Now, as she grew, this fox found a voice. And she travelled the city, and she talked and she talked, and she found that all was not as it seemed. The world she knew was only paper-thin, thinner than a single one of these leaves we’re sitting on now! Nothing existed; no, nothing at all, not beyond the city she knew and the friends she already had made. And so, after she helped put a stop to the end of the world — yes, yes, settle down, settle down! — she set out to make this right.
She started with just one man, her father. A hunter he was, by the name of Maxwell. And she convinced a God to bring him into being, and she helped him become the real man she’d always believed him to be. It took a little time, and it took a little effort, of course — but tears dry, and pain fades, and grass grows green over the ghosts of pacing feet. Maxwell, in time, opened a bakery, and at the end of each and every day he and his daughter would sit together with a pair of steaming, fresh-baked rolls, one counting stories, the other counting change.
From that just-one-man beginning, Leopold found ambition. And she took to the papers and the pages and the archives, cataloguing the past in order to make it real. Have you ever seen a picture of the record of the very first Grand Festival of Tisagday, years and years and years ago? Yes? Well, that was her work. That and countless other treasures from the past, passed right on down until today — all of that was Leopold. Our fox had saved the future, you see — so now, she had to save the past.

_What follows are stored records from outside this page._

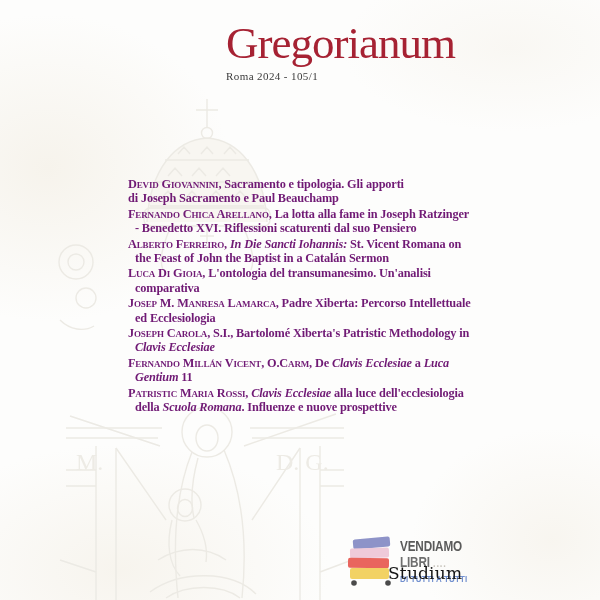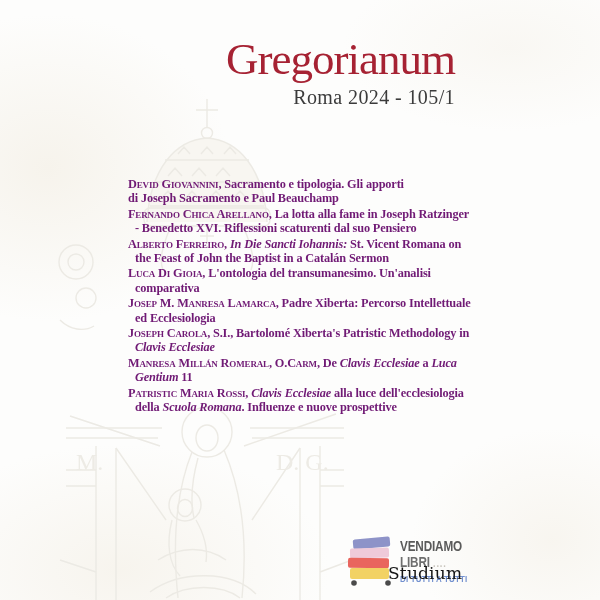--- a/index.html
+++ b/index.html
@@ -12,27 +12,27 @@
     position:absolute; inset:0; pointer-events:none;
     background:
       radial-gradient(ellipse 260px 220px at 8% 28%, rgba(238,231,216,0.45), rgba(238,231,216,0) 70%),
       radial-gradient(ellipse 300px 180px at 20% 95%, rgba(238,231,216,0.40), rgba(238,231,216,0) 70%),
       radial-gradient(ellipse 200px 160px at 92% 90%, rgba(238,231,216,0.35), rgba(238,231,216,0) 70%),
       radial-gradient(ellipse 240px 120px at 85% 8%, rgba(240,234,222,0.30), rgba(240,234,222,0) 70%);
   }
   .watermark { position:absolute; left:0; top:0; width:600px; height:600px; }
 
   
-  .header { position:absolute; top:36px; right:145px; text-align:right; }
+  .header { position:absolute; top:20px; right:145px; text-align:left; }
   .journal-title {
     font-size:45px; line-height:1.05; letter-spacing:-1px;
     color:#a62233; font-weight:400;
   }
   .journal-issue {
-    margin-top:3px; font-size:20px; letter-spacing:0.4px; color:#3b3b3b;
+    margin-top:3px; font-size:11px; letter-spacing:0.4px; color:#3b3b3b;
   }
 
   
   .articles { position:absolute; left:128px; top:177px; width:360px; }
   .article { margin-bottom:1px; }
   .line {
     white-space:nowrap; font-size:12.3px; line-height:14.4px;
     font-weight:700; color:#701a75; letter-spacing:-0.15px;
   }
   .line.indent { padding-left:7px; }
@@ -148,21 +148,21 @@
     </div>
     <div class="article">
       <div class="line"><span class="seg-sc">Josep M. Manresa Lamarca</span><span class="seg-b">, Padre Xiberta: Percorso Intellettuale</span></div>
       <div class="line indent"><span class="seg-b">ed Ecclesiologia</span></div>
     </div>
     <div class="article">
       <div class="line"><span class="seg-sc">Joseph Carola, S.I.</span><span class="seg-b">, Bartolomé Xiberta's Patristic Methodology in</span></div>
       <div class="line indent"><span class="seg-bi">Clavis Ecclesiae</span></div>
     </div>
     <div class="article">
-      <div class="line"><span class="seg-sc">Manresa Millán Romeral, O.Carm</span><span class="seg-b">, De </span><span class="seg-bi">Clavis Ecclesiae</span><span class="seg-b"> a </span><span class="seg-bi">Luca</span></div>
+      <div class="line"><span class="seg-sc">Fernando Millán Vicent, O.Carm</span><span class="seg-b">, De </span><span class="seg-bi">Clavis Ecclesiae</span><span class="seg-b"> a </span><span class="seg-bi">Luca</span></div>
       <div class="line indent"><span class="seg-bi">Gentium</span><span class="seg-b"> 11</span></div>
     </div>
     <div class="article">
       <div class="line"><span class="seg-sc">Patristic Maria Rossi</span><span class="seg-b">, </span><span class="seg-bi">Clavis Ecclesiae</span><span class="seg-b"> alla luce dell'ecclesiologia</span></div>
       <div class="line indent"><span class="seg-b">della </span><span class="seg-bi">Scuola Romana</span><span class="seg-b">. Influenze e nuove prospettive</span></div>
     </div>
   </div>
 
 <div class="logo">
   <svg class="books" width="52" height="52" viewBox="0 0 52 52">

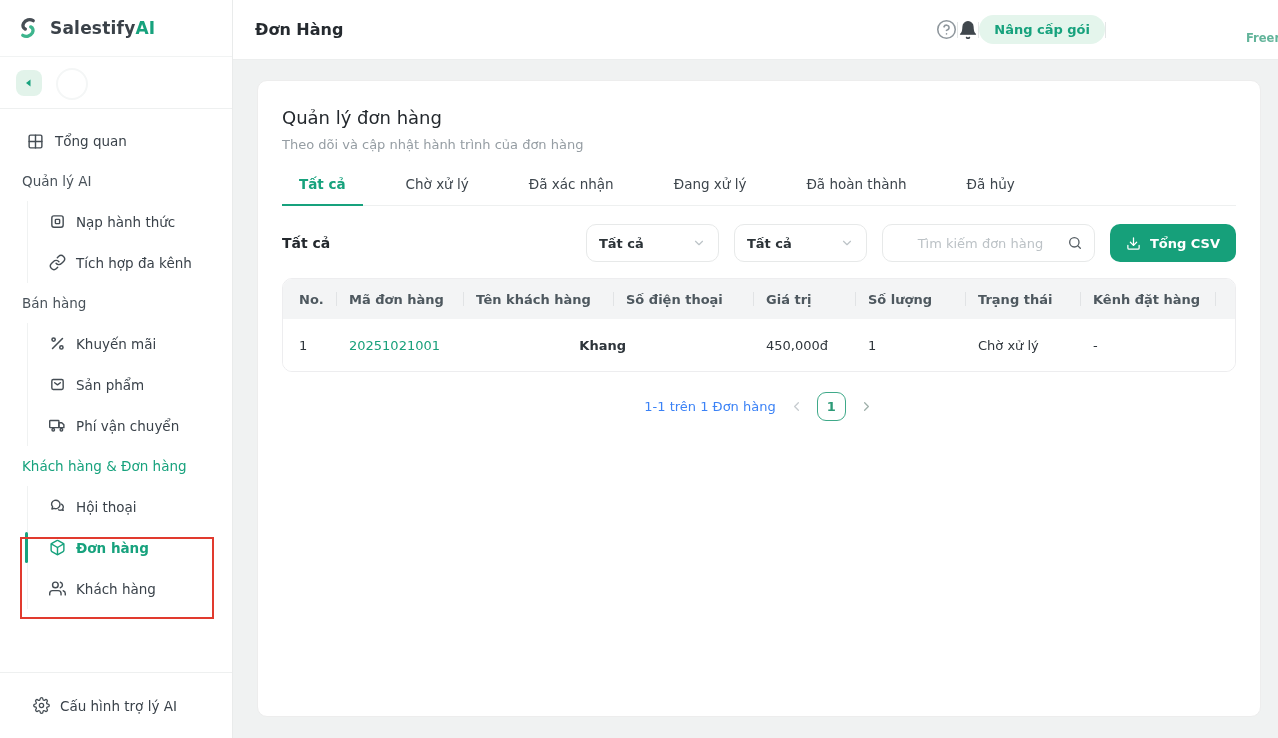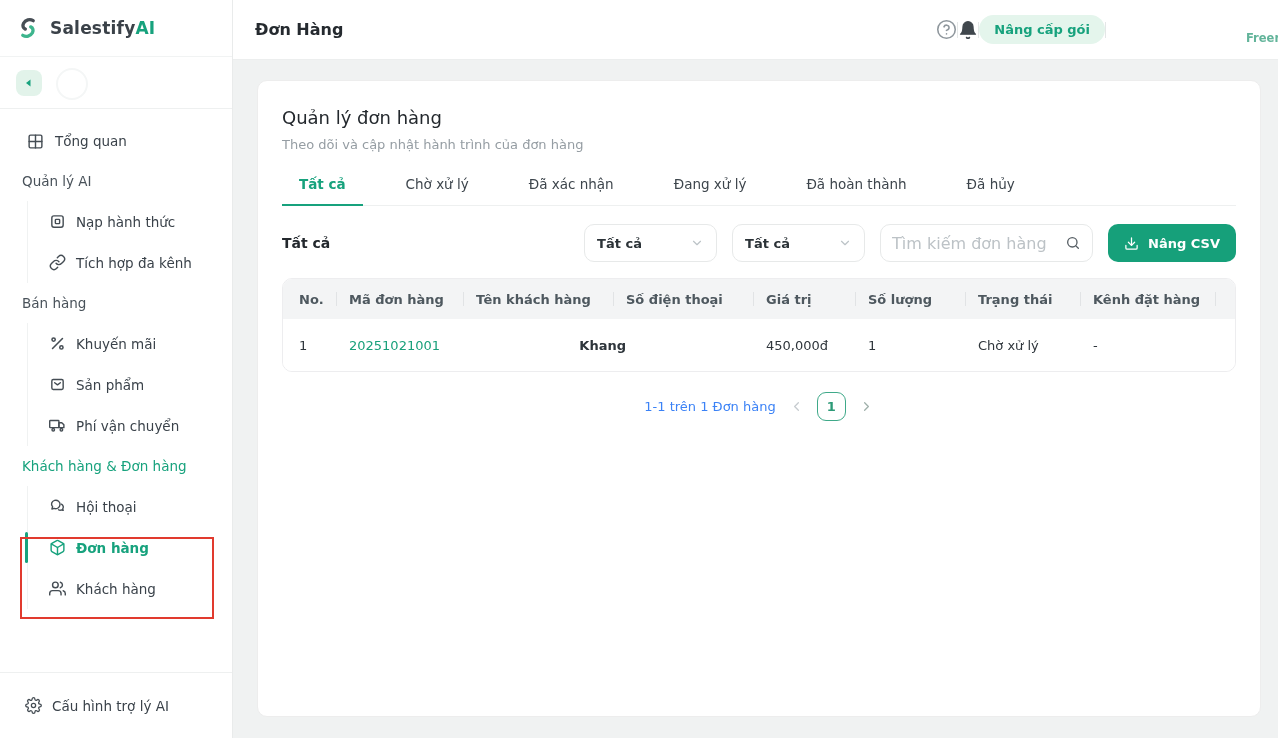--- a/index.html
+++ b/index.html
@@ -28,21 +28,21 @@
   .menu-item { height:40px; display:flex; align-items:center; gap:11px; padding-left:26px; font-size:13.5px; color:#3a424a; cursor:pointer; }
   .section-title { height:40px; display:flex; align-items:center; padding-left:22px; font-size:13.5px; color:#49525a; }
   .section-title.green { color:#17a27d; }
   .subgroup { margin-left:27px; border-left:1px solid #f0f2f2; }
   .sub-item { height:41px; display:flex; align-items:center; gap:10px; padding-left:20px; font-size:13.5px; color:#3a424a; position:relative; cursor:pointer; }
   .sub-item.active { color:#17a27d; font-weight:700; }
   .sub-item.active::before { content:""; position:absolute; left:-3px; top:5px; bottom:5px; width:3px; border-radius:3px; background:#17a27d; }
   .mi { width:18px; height:18px; color:#454d54; }
   .sub-item.active .mi { color:#17a27d; }
   .annotation-box { position:absolute; left:20px; top:537px; width:194px; height:82px; border:2px solid #e13a2e; z-index:6; pointer-events:none; }
-  .sidebar-footer { position:absolute; left:0; right:0; bottom:0; height:66px; border-top:1px solid #eef0f0; display:flex; align-items:center; gap:10px; padding-left:24px; font-size:13.5px; color:#3a424a; cursor:pointer; background:#fff; }
+  .sidebar-footer { position:absolute; left:0; right:0; bottom:0; height:66px; border-top:1px solid #eef0f0; display:flex; align-items:center; gap:10px; padding-left:32px; font-size:13.5px; color:#3a424a; cursor:pointer; background:#fff; }
 
   
   .topbar { position:absolute; left:233px; top:0; width:1045px; height:60px; background:#fff; border-bottom:1px solid #eceeee; display:flex; align-items:center; z-index:1; }
   .topbar-title { margin-left:22px; font-size:16px; font-weight:700; color:#252a2f; }
   .topbar-right { margin-left:auto; margin-right:172px; display:flex; align-items:center; }
   .sep { width:1px; height:16px; background:#e4e7e7; }
   .help-btn { color:#8f979d; cursor:pointer; }
   .bell-btn { cursor:pointer; }
   .upgrade-pill { background:#e4f5ec; color:#17a27d; font-size:13px; font-weight:600; padding:7px 15px; border-radius:16px; cursor:pointer; white-space:nowrap; }
   .plan-text { position:absolute; left:1013px; top:31px; font-size:11.5px; font-weight:600; color:#62b49a; white-space:nowrap; }
@@ -56,21 +56,21 @@
   .tab { padding:0 17px 13px; font-size:13.5px; color:#3d454c; position:relative; cursor:pointer; white-space:nowrap; }
   .tab.active { color:#17a27d; font-weight:600; }
   .tab.active::after { content:""; position:absolute; left:0; right:0; bottom:-1px; height:2px; background:#17a27d; }
 
   .filter-row { margin-top:18px; display:flex; align-items:center; }
   .filter-label { font-size:14px; font-weight:700; color:#23282d; }
   .filter-right { margin-left:auto; display:flex; align-items:center; gap:15px; }
   .select { width:133px; height:38px; border:1px solid #e7e9e9; border-radius:10px; display:flex; align-items:center; padding:0 12px; font-size:13px; font-weight:600; color:#2c3338; cursor:pointer; background:#fff; }
   .select .chev { margin-left:auto; color:#bcc3c7; }
   .search-box { width:213px; height:38px; border:1px solid #e7e9e9; border-radius:10px; display:flex; align-items:center; padding:0 11px; background:#fff; }
-  .search-box input { border:0; outline:0; flex:1; min-width:0; font-size:16px; color:#333; font-family:inherit; background:transparent; }
+  .search-box input { border:0; outline:0; flex:1; min-width:0; font-size:13px; color:#333; font-family:inherit; background:transparent;text-align:center; }
   .search-box input::placeholder { color:#bcc2c6; }
   .search-box .ic { color:#565e64; cursor:pointer; }
   .export-btn { height:38px; padding:0 16px; background:#16a07a; color:#fff; border:0; border-radius:10px; display:flex; align-items:center; gap:9px; font-size:13px; font-weight:600; font-family:inherit; cursor:pointer; }
 
   .table-wrap { margin-top:16px; border:1px solid #ededef; border-radius:10px; overflow:hidden; }
   .t-head, .t-row { display:grid; grid-template-columns:50px 127px 150px 140px 102px 110px 115px 135px 1fr; align-items:center; padding-left:16px; }
   .t-head { background:#f3f4f5; height:40px; }
   .th { font-size:13px; font-weight:600; color:#4e585f; position:relative; white-space:nowrap; }
   .th:not(:first-child)::before { content:""; position:absolute; left:-13px; top:50%; transform:translateY(-50%); width:1px; height:14px; background:#e1e3e5; }
   .t-row { background:#fff; height:52px; }
@@ -290,21 +290,21 @@
         </span>
       </div>
       <button class="export-btn">
         <span class="ic">
           <svg width="15" height="15" viewBox="0 0 24 24" fill="none" stroke="#fff" stroke-width="2" stroke-linecap="round" stroke-linejoin="round">
               <path d="M21 15v4a2 2 0 0 1-2 2H5a2 2 0 0 1-2-2v-4"></path>
               <polyline points="7 10 12 15 17 10"></polyline>
               <line x1="12" y1="15" x2="12" y2="3"></line>
             </svg>
         </span>
-        <span>Nâng CSV</span>
+        <span>Tổng CSV</span>
       </button>
     </div>
   </div>
 
   <div class="table-wrap">
     <div class="t-head">
       <span class="th">No.</span>
       <span class="th">Mã đơn hàng</span>
       <span class="th">Tên khách hàng</span>
       <span class="th">Số điện thoại</span>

And then, once that task was done, Leopold set about making her world ours. With a friend named for a tree — imagine, it might just be the very same kind I’m leaning on now! — and another, and another, she used her voice and talked. And they all talked to people about their stories, sharing them back and forth, and they mapped out between them the places they all described. And then, with just a little magic, a little divine power, Leopold raised their cities and towns and villages too, from the black nothingness outside. She and her friends raised them brick by brick by brick, until they stood as proud as the capital itself, proud and pretty as can be. Your houses, your schools, even this forest around us now — all of that was Leopold’s work, years and years and years ago. Isn’t that amazing? Wouldn’t you agree?
— a story, told by a proud father about a daughter and passed on, through the generations, down and down and down.
It is late afternoon when it is finished. Deep sunlight tangles in the shadows of drying paint, and flickers gently on water-clear glass. The main display is empty, for now, but she knows that’ll change very quickly. He always was much faster than her at rolling everything out. More fingers, more dexterity.
“Hey, Leo,” he says, and Leopold about jumps out of her skin. Quiet, too - even when he’s still not used to city cobbles beneath his feet, rather than the soft earth and crackling twigs of the forest. Hunters. Honestly.
Regardless, she turns, and she can’t help the smile that comes when she sees her father, as big and bearded and there as if he never left.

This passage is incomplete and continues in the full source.